(PROVIDED INFORMATION begins)

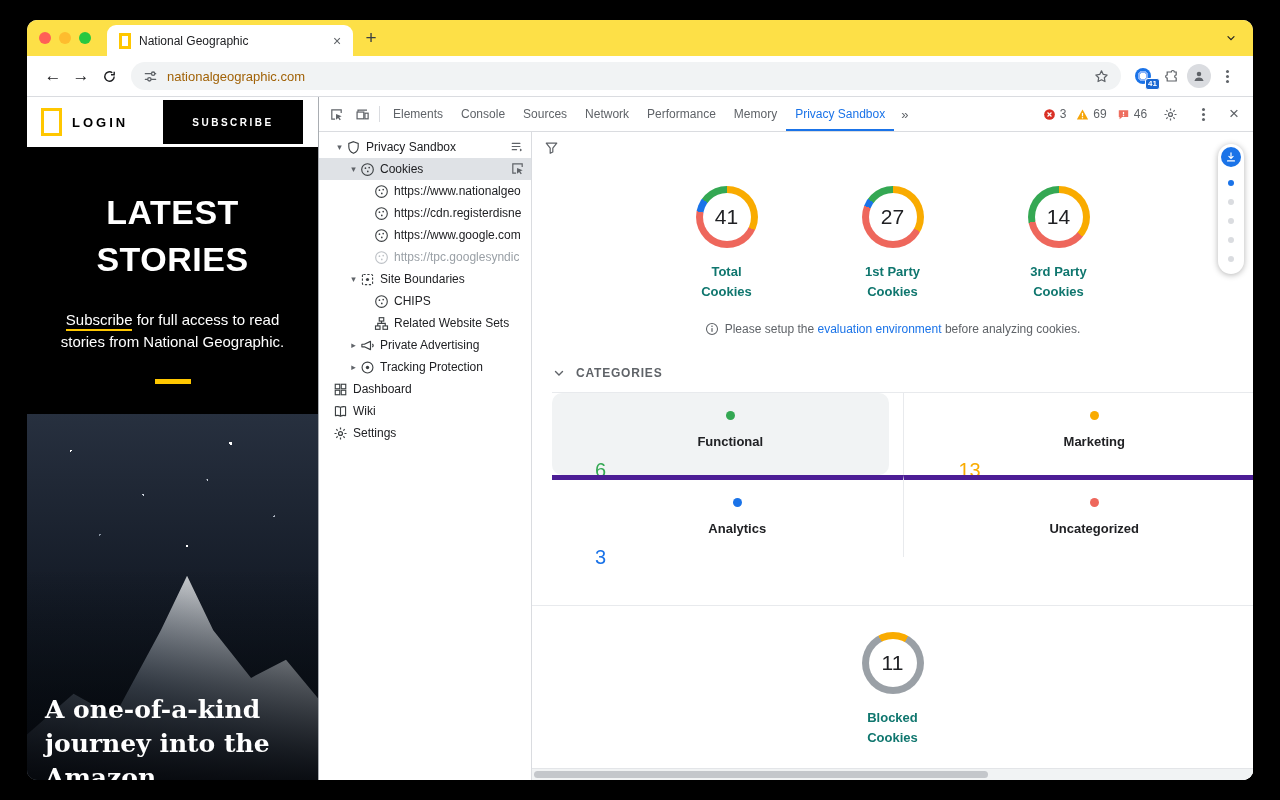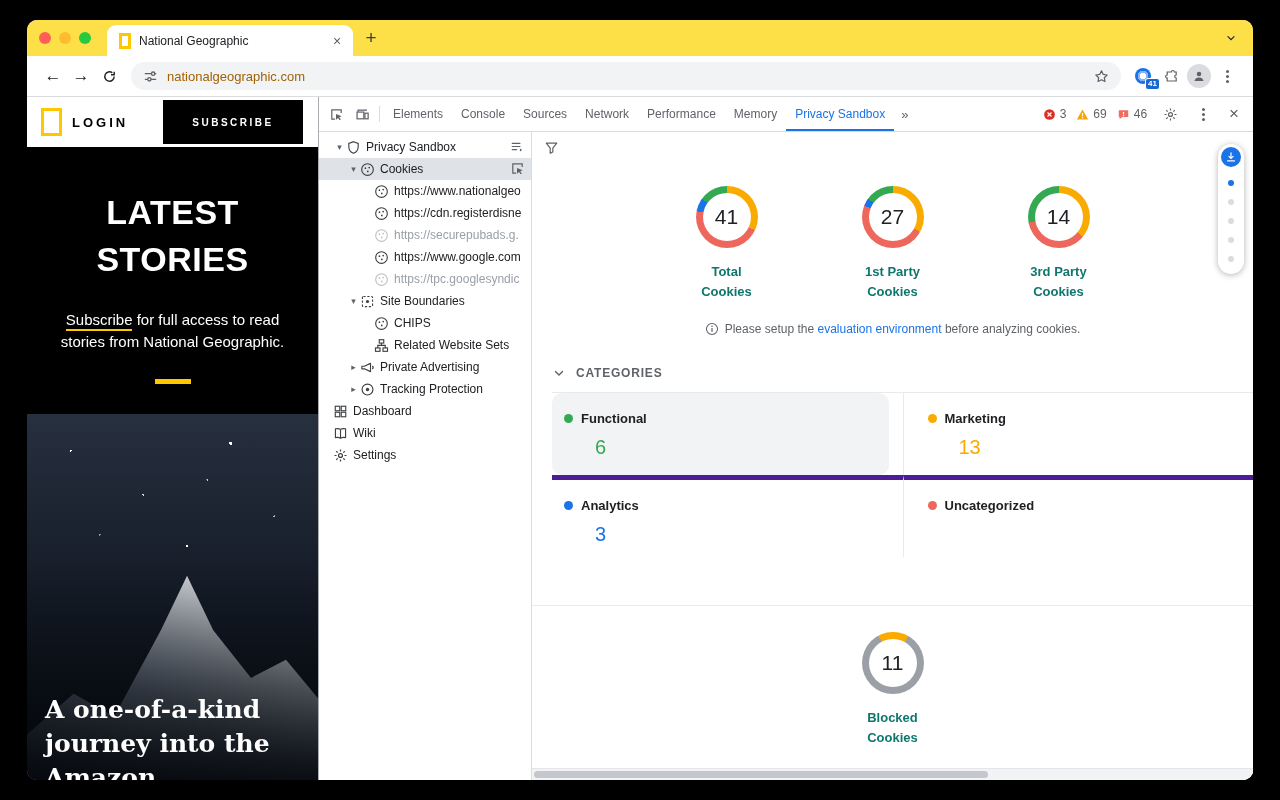--- a/index.html
+++ b/index.html
@@ -106,21 +106,21 @@
   .info-link{color:#1a73e8;text-decoration:none;cursor:pointer;}
 
   .cat-header{margin:30px 0 0 20px;display:flex;align-items:center;gap:10px;color:#5f6368;font-size:12px;font-weight:700;letter-spacing:.8px;}
   .cat-chev{width:14px;height:14px;color:#5f6368;}
   .cat-divider{margin-left:20px;border-bottom:1px solid #e8eaed;margin-top:12px;}
   .cat-grid{margin-left:20px;display:grid;grid-template-columns:1fr 1fr;}
   .cat-cell{height:82px;box-sizing:border-box;padding-top:18px;}
   .cat-cell.col2{border-left:1px solid #e8eaed;padding-left:12px;}
   .cat-cell.row2{border-top:5px solid #4c1d95;}
   .cat-cell.selected{background:#f1f3f4;border-radius:10px;margin-right:14px;}
-  .cat-top{display:flex;align-items:center;gap:8px;padding-left:12px;}
+  .cat-top{display:flex;align-items:center;gap:14px;padding-left:20px;flex-direction:column;}
   .cat-dot{width:9px;height:9px;border-radius:50%;flex:0 0 auto;}
   .cat-label{font-size:13px;font-weight:600;color:#202124;}
   .cat-value{margin:10px 0 0 43px;font-size:20px;}
   .sep2{margin-top:48px;border-bottom:1px solid #e8eaed;}
   .blocked-row{margin-top:26px;display:flex;justify-content:center;}
 
   .float-nav{position:absolute;top:12px;right:9px;width:26px;background:#fff;border-radius:13px;box-shadow:0 1px 6px rgba(0,0,0,.3);display:flex;flex-direction:column;align-items:center;padding:3px 0 12px;gap:13px;}
   .fab{width:20px;height:20px;border-radius:50%;background:#1a73e8;display:flex;align-items:center;justify-content:center;color:#fff;}
   .fab [data-icon]{width:12px;height:12px;}
   .dot-ind{width:6px;height:6px;border-radius:50%;background:#dadce0;}
@@ -359,32 +359,20 @@
               <span class="ticon" data-icon="cookie">
                 <svg viewBox="0 0 16 16" fill="none" stroke="currentColor" stroke-width="1.2">
                   <circle cx="8" cy="8" r="6.2"></circle>
                   <circle cx="5.8" cy="6.6" r="0.9" fill="currentColor" stroke="none"></circle>
                   <circle cx="9.8" cy="5.9" r="0.9" fill="currentColor" stroke="none"></circle>
                   <circle cx="8.3" cy="10" r="0.9" fill="currentColor" stroke="none"></circle>
                 </svg>
               </span>
               <span class="tlabel">https://cdn.registerdisne</span>
             </div>
-            <div class="tree-row dimmed" style="padding-left: 42px;">
-              <span class="arrow"></span>
-              <span class="ticon" data-icon="cookie">
-                <svg viewBox="0 0 16 16" fill="none" stroke="currentColor" stroke-width="1.2">
-                  <circle cx="8" cy="8" r="6.2"></circle>
-                  <circle cx="5.8" cy="6.6" r="0.9" fill="currentColor" stroke="none"></circle>
-                  <circle cx="9.8" cy="5.9" r="0.9" fill="currentColor" stroke="none"></circle>
-                  <circle cx="8.3" cy="10" r="0.9" fill="currentColor" stroke="none"></circle>
-                </svg>
-              </span>
-              <span class="tlabel">https://securepubads.g.</span>
-            </div>
             <div class="tree-row" style="padding-left: 42px;">
               <span class="arrow"></span>
               <span class="ticon" data-icon="cookie">
                 <svg viewBox="0 0 16 16" fill="none" stroke="currentColor" stroke-width="1.2">
                   <circle cx="8" cy="8" r="6.2"></circle>
                   <circle cx="5.8" cy="6.6" r="0.9" fill="currentColor" stroke="none"></circle>
                   <circle cx="9.8" cy="5.9" r="0.9" fill="currentColor" stroke="none"></circle>
                   <circle cx="8.3" cy="10" r="0.9" fill="currentColor" stroke="none"></circle>
                 </svg>
               </span>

(PROVIDED INFORMATION ends)

- _WHAT IS EXPECTED_
Your answer must be an exact copy of the listing, with every picture omitted.

- _YOUR SOLUTION_
--- a/index.html
+++ b/index.html
@@ -106,21 +106,21 @@
   .info-link{color:#1a73e8;text-decoration:none;cursor:pointer;}
 
   .cat-header{margin:30px 0 0 20px;display:flex;align-items:center;gap:10px;color:#5f6368;font-size:12px;font-weight:700;letter-spacing:.8px;}
   .cat-chev{width:14px;height:14px;color:#5f6368;}
   .cat-divider{margin-left:20px;border-bottom:1px solid #e8eaed;margin-top:12px;}
   .cat-grid{margin-left:20px;display:grid;grid-template-columns:1fr 1fr;}
   .cat-cell{height:82px;box-sizing:border-box;padding-top:18px;}
   .cat-cell.col2{border-left:1px solid #e8eaed;padding-left:12px;}
   .cat-cell.row2{border-top:5px solid #4c1d95;}
   .cat-cell.selected{background:#f1f3f4;border-radius:10px;margin-right:14px;}
-  .cat-top{display:flex;align-items:center;gap:8px;padding-left:12px;}
+  .cat-top{display:flex;align-items:center;gap:14px;padding-left:20px;flex-direction:column;}
   .cat-dot{width:9px;height:9px;border-radius:50%;flex:0 0 auto;}
   .cat-label{font-size:13px;font-weight:600;color:#202124;}
   .cat-value{margin:10px 0 0 43px;font-size:20px;}
   .sep2{margin-top:48px;border-bottom:1px solid #e8eaed;}
   .blocked-row{margin-top:26px;display:flex;justify-content:center;}
 
   .float-nav{position:absolute;top:12px;right:9px;width:26px;background:#fff;border-radius:13px;box-shadow:0 1px 6px rgba(0,0,0,.3);display:flex;flex-direction:column;align-items:center;padding:3px 0 12px;gap:13px;}
   .fab{width:20px;height:20px;border-radius:50%;background:#1a73e8;display:flex;align-items:center;justify-content:center;color:#fff;}
   .fab [data-icon]{width:12px;height:12px;}
   .dot-ind{width:6px;height:6px;border-radius:50%;background:#dadce0;}
@@ -359,32 +359,20 @@
               <span class="ticon" data-icon="cookie">
                 <svg viewBox="0 0 16 16" fill="none" stroke="currentColor" stroke-width="1.2">
                   <circle cx="8" cy="8" r="6.2"></circle>
                   <circle cx="5.8" cy="6.6" r="0.9" fill="currentColor" stroke="none"></circle>
                   <circle cx="9.8" cy="5.9" r="0.9" fill="currentColor" stroke="none"></circle>
                   <circle cx="8.3" cy="10" r="0.9" fill="currentColor" stroke="none"></circle>
                 </svg>
               </span>
               <span class="tlabel">https://cdn.registerdisne</span>
             </div>
-            <div class="tree-row dimmed" style="padding-left: 42px;">
-              <span class="arrow"></span>
-              <span class="ticon" data-icon="cookie">
-                <svg viewBox="0 0 16 16" fill="none" stroke="currentColor" stroke-width="1.2">
-                  <circle cx="8" cy="8" r="6.2"></circle>
-                  <circle cx="5.8" cy="6.6" r="0.9" fill="currentColor" stroke="none"></circle>
-                  <circle cx="9.8" cy="5.9" r="0.9" fill="currentColor" stroke="none"></circle>
-                  <circle cx="8.3" cy="10" r="0.9" fill="currentColor" stroke="none"></circle>
-                </svg>
-              </span>
-              <span class="tlabel">https://securepubads.g.</span>
-            </div>
             <div class="tree-row" style="padding-left: 42px;">
               <span class="arrow"></span>
               <span class="ticon" data-icon="cookie">
                 <svg viewBox="0 0 16 16" fill="none" stroke="currentColor" stroke-width="1.2">
                   <circle cx="8" cy="8" r="6.2"></circle>
                   <circle cx="5.8" cy="6.6" r="0.9" fill="currentColor" stroke="none"></circle>
                   <circle cx="9.8" cy="5.9" r="0.9" fill="currentColor" stroke="none"></circle>
                   <circle cx="8.3" cy="10" r="0.9" fill="currentColor" stroke="none"></circle>
                 </svg>
               </span>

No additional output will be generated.